Judd–Ofelt analysis and radiative properties of LiLa(1−x)Eux(PO3)4

Abstract

Judd–Ofelt (J–O) theory has been applied to a series of LiLa1−xEux(PO3)4 (x=5%; 10%; 15%; 20% and 30%) polycrystalline powders based on their emission spectra. J–O intensity parameters Ωλ (λ=2, 4) and various radiative properties such as the radiative transition probability (A), radiative life time (τR), branching ratio (βR) and stimulated emission cross-section (σe) have been determined. The observed trend for J–O parameters (Ω2<Ω4) reveals the ionic character of La(Eu)–O bond as well as the symmetry environment around the Eu3+ ion in LiLa(PO3)4. The experimental decay curves of the 5D0 level in LiLa1−xEux(PO3)4 have a single exponential profile.

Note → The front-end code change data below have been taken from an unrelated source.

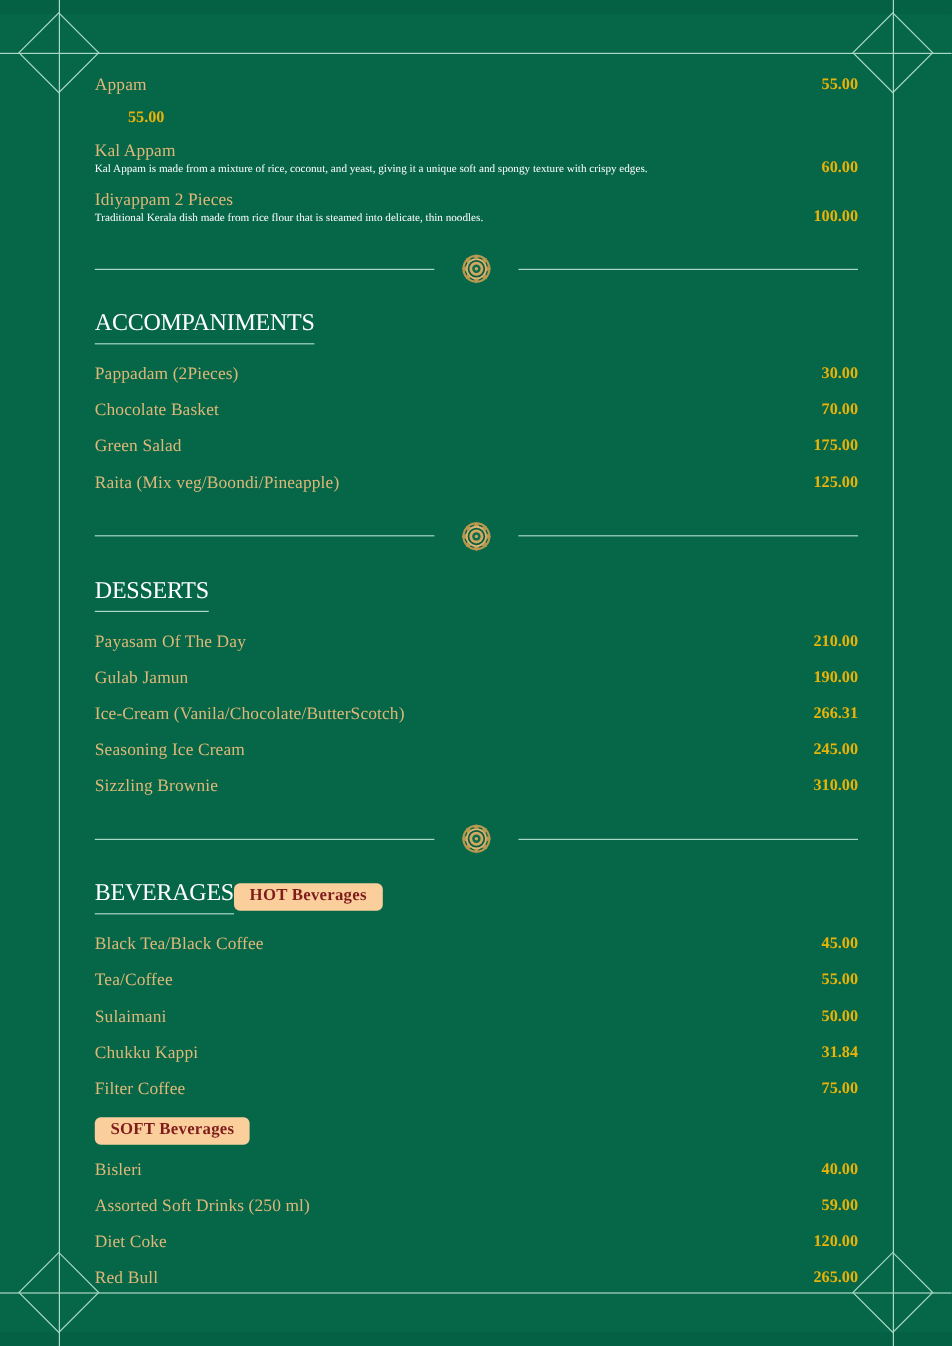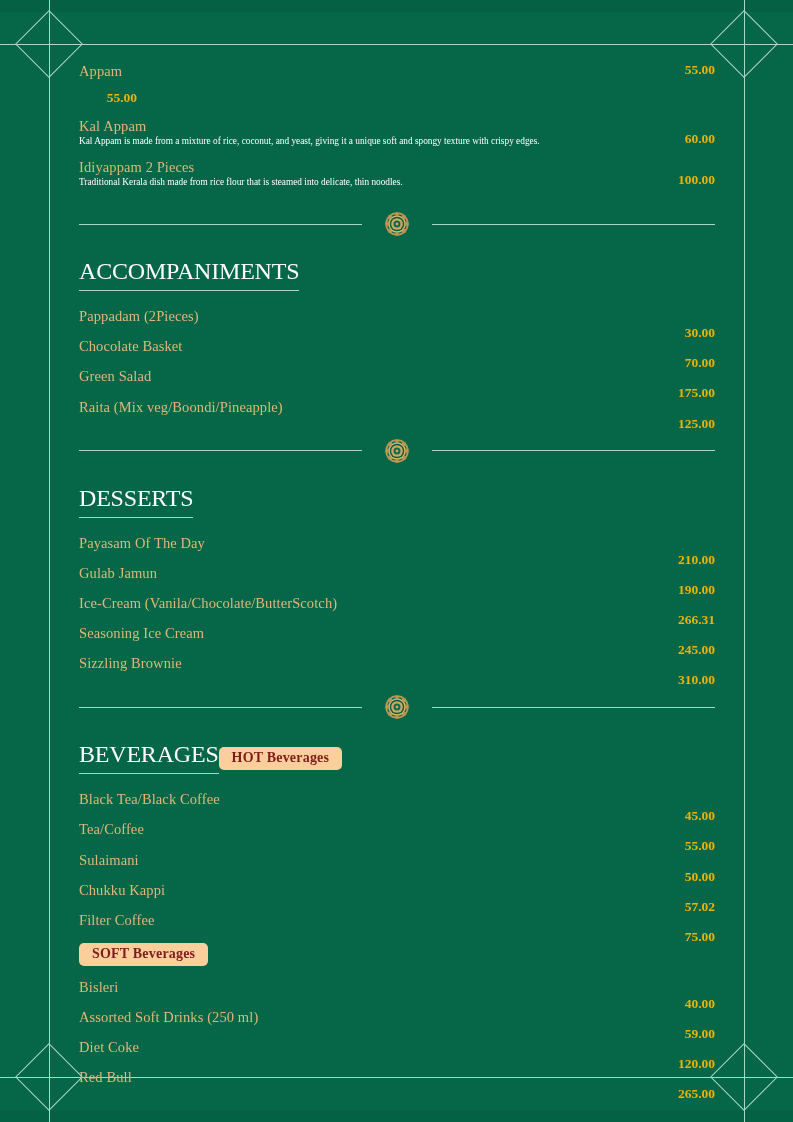--- a/index.html
+++ b/index.html
@@ -94,21 +94,21 @@
     flex: 0 0 auto;
     text-align: right;
     min-width: 58px;
   }
   
   .item.has-desc { align-items: flex-end; }
   .item.has-desc .item-price { padding-bottom: 1px; }
 
   
   .list-simple .item + .item { margin-top: 12px; }
-  .list-simple .item-price { position: relative; top: 18px; }
+  .list-simple .item-price { position: relative; top: 0; }
 
   
   .divider {
     display: flex;
     align-items: center;
     gap: 0;
     margin: 22px 0 4px 0;
   }
   .divider .rule {
     flex: 1 1 auto;
@@ -125,21 +125,21 @@
     display: block;
   }
 
   
   .section-head {
     margin: 18px 0 16px 0;
     display: inline-block;
   }
   .section-title {
     color: #ffffff;
-    font-size: 24px;
+    font-size: 20px;
     line-height: 1;
     font-weight: normal;
     font-variant: small-caps;
     text-transform: uppercase;
     letter-spacing: -0.2px;
     font-family: "Liberation Serif", "DejaVu Serif", serif;
     white-space: nowrap;
   }
   .section-rule {
     height: 1px;
@@ -450,21 +450,21 @@
         <div class="item">
           <div class="item-text">
             <div class="item-name">Sulaimani</div>
           </div>
           <div class="item-price">50.00</div>
         </div>
         <div class="item">
           <div class="item-text">
             <div class="item-name">Chukku Kappi</div>
           </div>
-          <div class="item-price">57.02</div>
+          <div class="item-price">31.84</div>
         </div>
         <div class="item">
           <div class="item-text">
             <div class="item-name">Filter Coffee</div>
           </div>
           <div class="item-price">75.00</div>
         </div>
       </div><div class="badge">SOFT Beverages</div><div class="list-simple group-list">
         <div class="item">
           <div class="item-text">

The registered long life time, low multiphonon relaxation rates (WNR), high quantum efficiency (η) and the best optical gain parameter (σexτexp) have been discussed as function of Eu3+ concentration, chemical composition and crystal structure of the host matrix and particle-size distribution. A comparative study reveals that LiLa1−xEux(PO3)4 is promising for use in optical devices as well as for developing visible red lasers to emit at 613nm. The optical band gap energies of LiLa1−xEux(PO3)4 have been calculated from the diffuse reflection spectral measurements. The results were discussed as a function of Eu3+ concentration and compared to reported theoretical results.